**Problem description:**
Quote the data exactly, first line to the line containing "1 – izbový byt/dom: 3", with no pictures.

**Material shown:**
■ ■ ■ ■

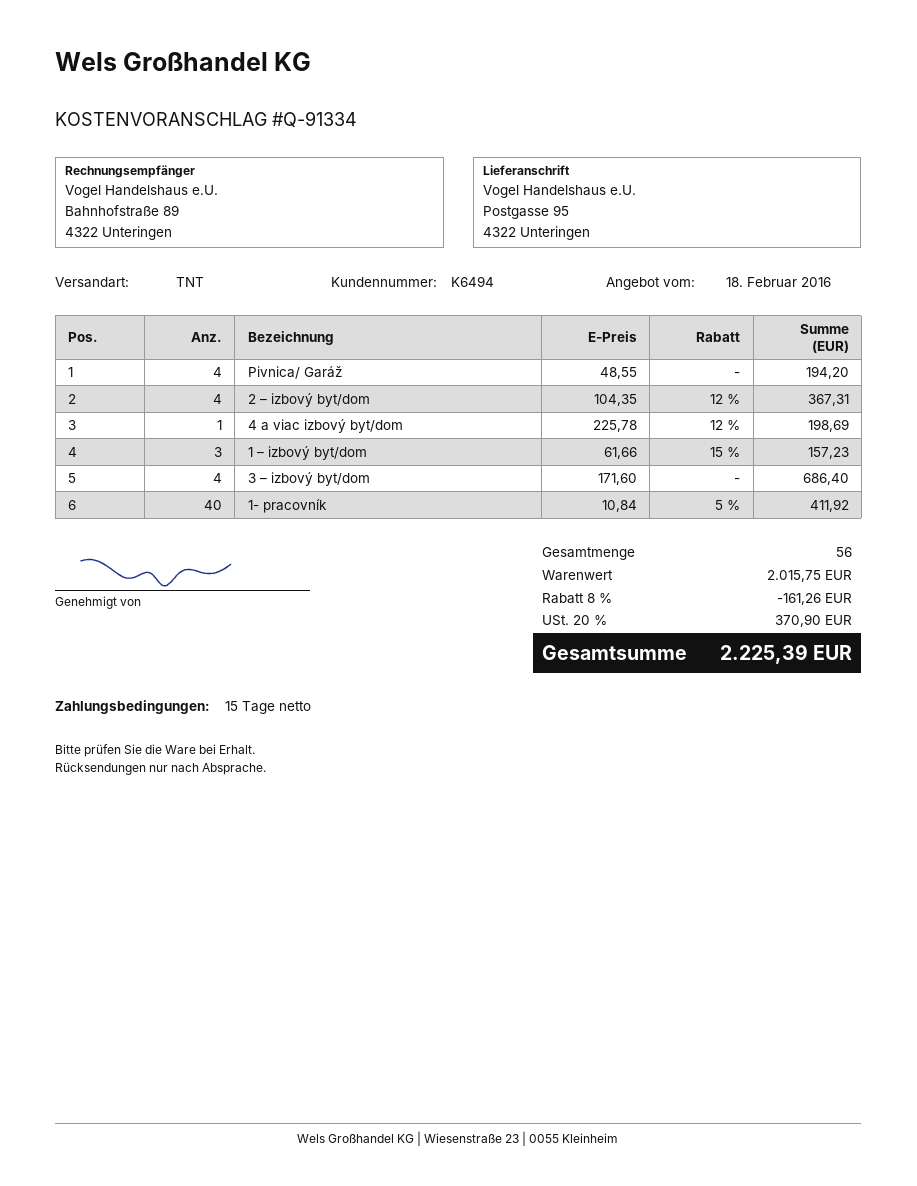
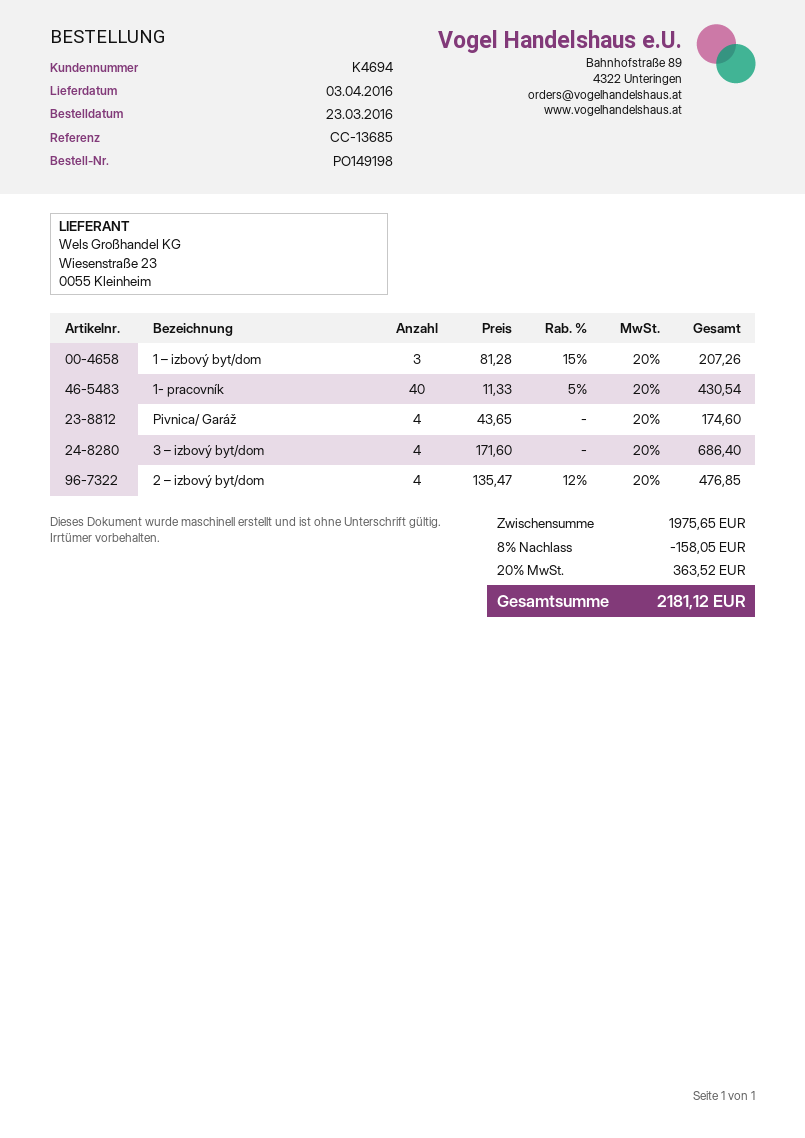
customer number: K6494 -> K4694
Pivnica/ Garáž: 4 x 48.55 = 194.20 -> 4 x 43.65 = 174.60
2 – izbový byt/dom: 4 x 104.35 - 12% = 367.31 -> 4 x 135.47 - 12% = 476.85
4 a viac izbový byt/dom: 1 x 225.78 - 12% = 198.69 -> none
1 – izbový byt/dom: 3 x 61.66 - 15% = 157.23 -> 3 x 81.28 - 15% = 207.26
1- pracovník: 40 x 10.84 - 5% = 411.92 -> 40 x 11.33 - 5% = 430.54
subtotal: 2015.75 -> 1975.65
discount: 8% = 161.26 -> 8% = 158.05
tax: 20% = 370.90 -> 20% = 363.52
total: 2225.39 -> 2181.12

■ ■ ■ ■

**Written solution:**
customer number: K6494 -> K4694
Pivnica/ Garáž: 4 x 48.55 = 194.20 -> 4 x 43.65 = 174.60
2 – izbový byt/dom: 4 x 104.35 - 12% = 367.31 -> 4 x 135.47 - 12% = 476.85
4 a viac izbový byt/dom: 1 x 225.78 - 12% = 198.69 -> none
1 – izbový byt/dom: 3 x 61.66 - 15% = 157.23 -> 3 x 81.28 - 15% = 207.26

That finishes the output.